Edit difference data
↓
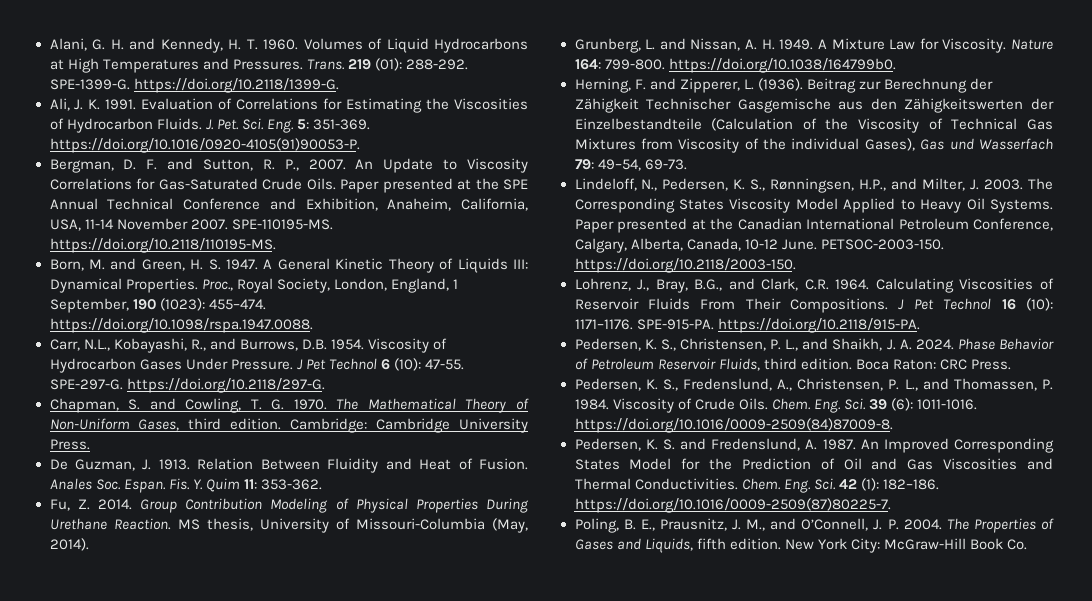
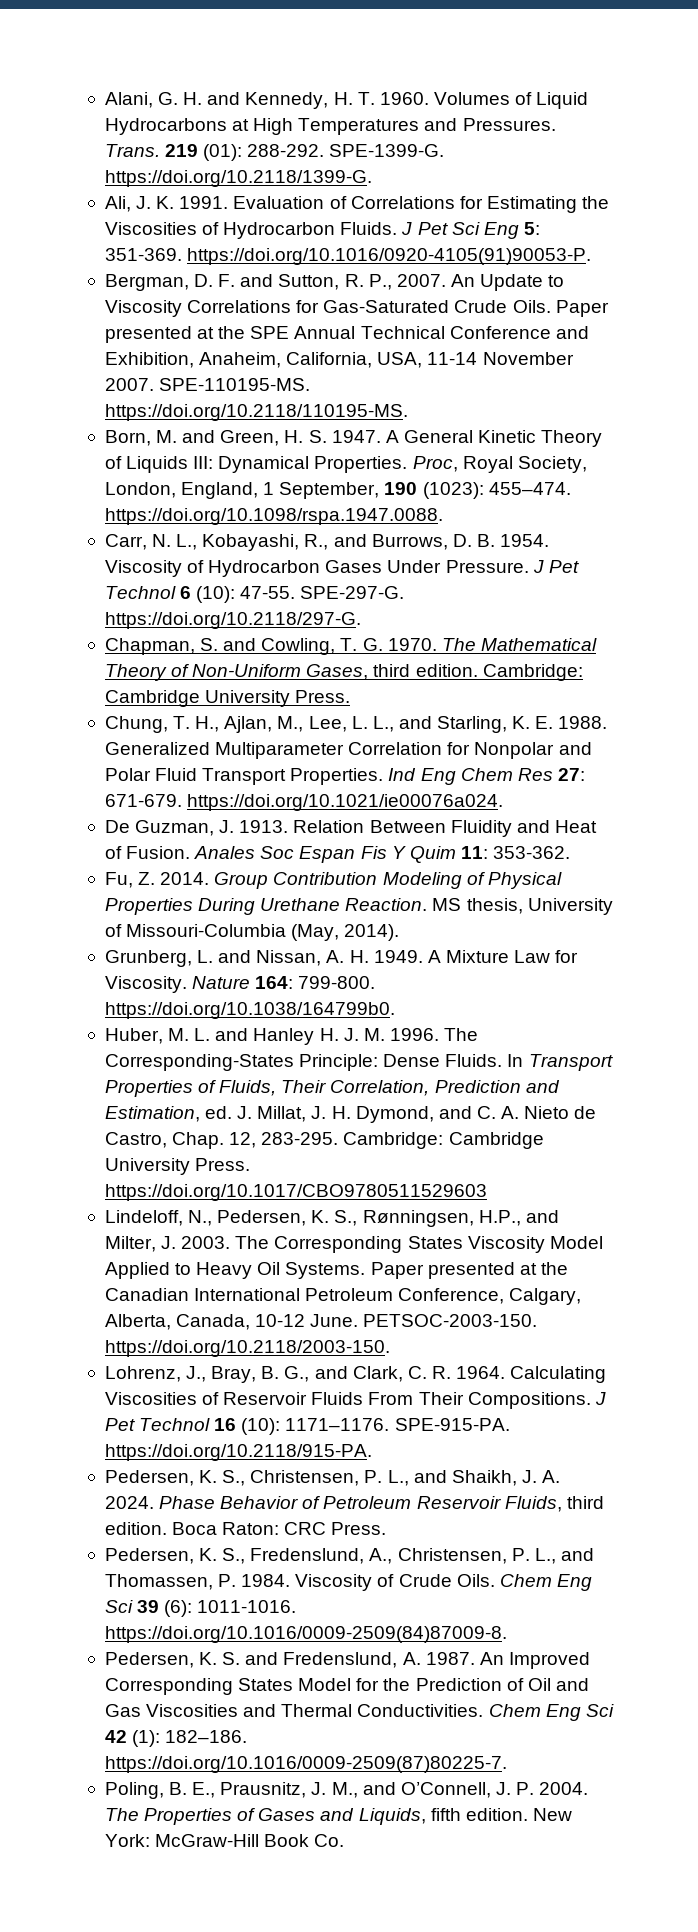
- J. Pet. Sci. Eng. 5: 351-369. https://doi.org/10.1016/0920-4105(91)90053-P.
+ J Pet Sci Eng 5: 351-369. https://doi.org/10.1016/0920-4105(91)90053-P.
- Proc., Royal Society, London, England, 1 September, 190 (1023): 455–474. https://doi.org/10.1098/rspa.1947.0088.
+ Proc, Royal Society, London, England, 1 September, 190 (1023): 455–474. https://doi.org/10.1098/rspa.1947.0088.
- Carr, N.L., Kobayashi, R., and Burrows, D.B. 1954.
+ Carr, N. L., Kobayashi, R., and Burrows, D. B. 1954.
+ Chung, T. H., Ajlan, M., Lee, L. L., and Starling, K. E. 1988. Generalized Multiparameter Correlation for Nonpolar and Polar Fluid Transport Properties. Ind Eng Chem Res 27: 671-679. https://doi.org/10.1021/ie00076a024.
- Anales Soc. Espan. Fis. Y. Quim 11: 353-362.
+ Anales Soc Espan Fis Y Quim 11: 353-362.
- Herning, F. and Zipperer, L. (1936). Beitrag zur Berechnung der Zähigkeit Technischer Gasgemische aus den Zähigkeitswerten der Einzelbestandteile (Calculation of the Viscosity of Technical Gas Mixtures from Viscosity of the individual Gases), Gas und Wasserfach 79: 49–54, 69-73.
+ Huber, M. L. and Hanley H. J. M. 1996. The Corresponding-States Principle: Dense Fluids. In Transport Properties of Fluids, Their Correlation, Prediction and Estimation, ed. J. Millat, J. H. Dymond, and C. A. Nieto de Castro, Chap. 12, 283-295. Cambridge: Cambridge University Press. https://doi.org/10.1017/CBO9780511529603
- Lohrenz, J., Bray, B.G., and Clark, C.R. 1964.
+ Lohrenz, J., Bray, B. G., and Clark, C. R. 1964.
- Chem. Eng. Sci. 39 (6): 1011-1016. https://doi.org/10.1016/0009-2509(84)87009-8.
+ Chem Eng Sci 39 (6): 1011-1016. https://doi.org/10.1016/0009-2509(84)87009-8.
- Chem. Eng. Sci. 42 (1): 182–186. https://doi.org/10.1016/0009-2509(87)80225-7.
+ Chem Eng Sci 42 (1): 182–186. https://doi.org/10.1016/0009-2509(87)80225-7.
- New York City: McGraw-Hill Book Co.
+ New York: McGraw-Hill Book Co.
↑
§ WHAT IS BEING ASKED: This task calls for the records to be copied exactly, without pictures.

§ ANSWER SECTION:
- J. Pet. Sci. Eng. 5: 351-369. https://doi.org/10.1016/0920-4105(91)90053-P.
+ J Pet Sci Eng 5: 351-369. https://doi.org/10.1016/0920-4105(91)90053-P.
- Proc., Royal Society, London, England, 1 September, 190 (1023): 455–474. https://doi.org/10.1098/rspa.1947.0088.
+ Proc, Royal Society, London, England, 1 September, 190 (1023): 455–474. https://doi.org/10.1098/rspa.1947.0088.
- Carr, N.L., Kobayashi, R., and Burrows, D.B. 1954.
+ Carr, N. L., Kobayashi, R., and Burrows, D. B. 1954.
+ Chung, T. H., Ajlan, M., Lee, L. L., and Starling, K. E. 1988. Generalized Multiparameter Correlation for Nonpolar and Polar Fluid Transport Properties. Ind Eng Chem Res 27: 671-679. https://doi.org/10.1021/ie00076a024.
- Anales Soc. Espan. Fis. Y. Quim 11: 353-362.
+ Anales Soc Espan Fis Y Quim 11: 353-362.
- Herning, F. and Zipperer, L. (1936). Beitrag zur Berechnung der Zähigkeit Technischer Gasgemische aus den Zähigkeitswerten der Einzelbestandteile (Calculation of the Viscosity of Technical Gas Mixtures from Viscosity of the individual Gases), Gas und Wasserfach 79: 49–54, 69-73.
+ Huber, M. L. and Hanley H. J. M. 1996. The Corresponding-States Principle: Dense Fluids. In Transport Properties of Fluids, Their Correlation, Prediction and Estimation, ed. J. Millat, J. H. Dymond, and C. A. Nieto de Castro, Chap. 12, 283-295. Cambridge: Cambridge University Press. https://doi.org/10.1017/CBO9780511529603
- Lohrenz, J., Bray, B.G., and Clark, C.R. 1964.
+ Lohrenz, J., Bray, B. G., and Clark, C. R. 1964.
- Chem. Eng. Sci. 39 (6): 1011-1016. https://doi.org/10.1016/0009-2509(84)87009-8.
+ Chem Eng Sci 39 (6): 1011-1016. https://doi.org/10.1016/0009-2509(84)87009-8.
- Chem. Eng. Sci. 42 (1): 182–186. https://doi.org/10.1016/0009-2509(87)80225-7.
+ Chem Eng Sci 42 (1): 182–186. https://doi.org/10.1016/0009-2509(87)80225-7.
- New York City: McGraw-Hill Book Co.
+ New York: McGraw-Hill Book Co.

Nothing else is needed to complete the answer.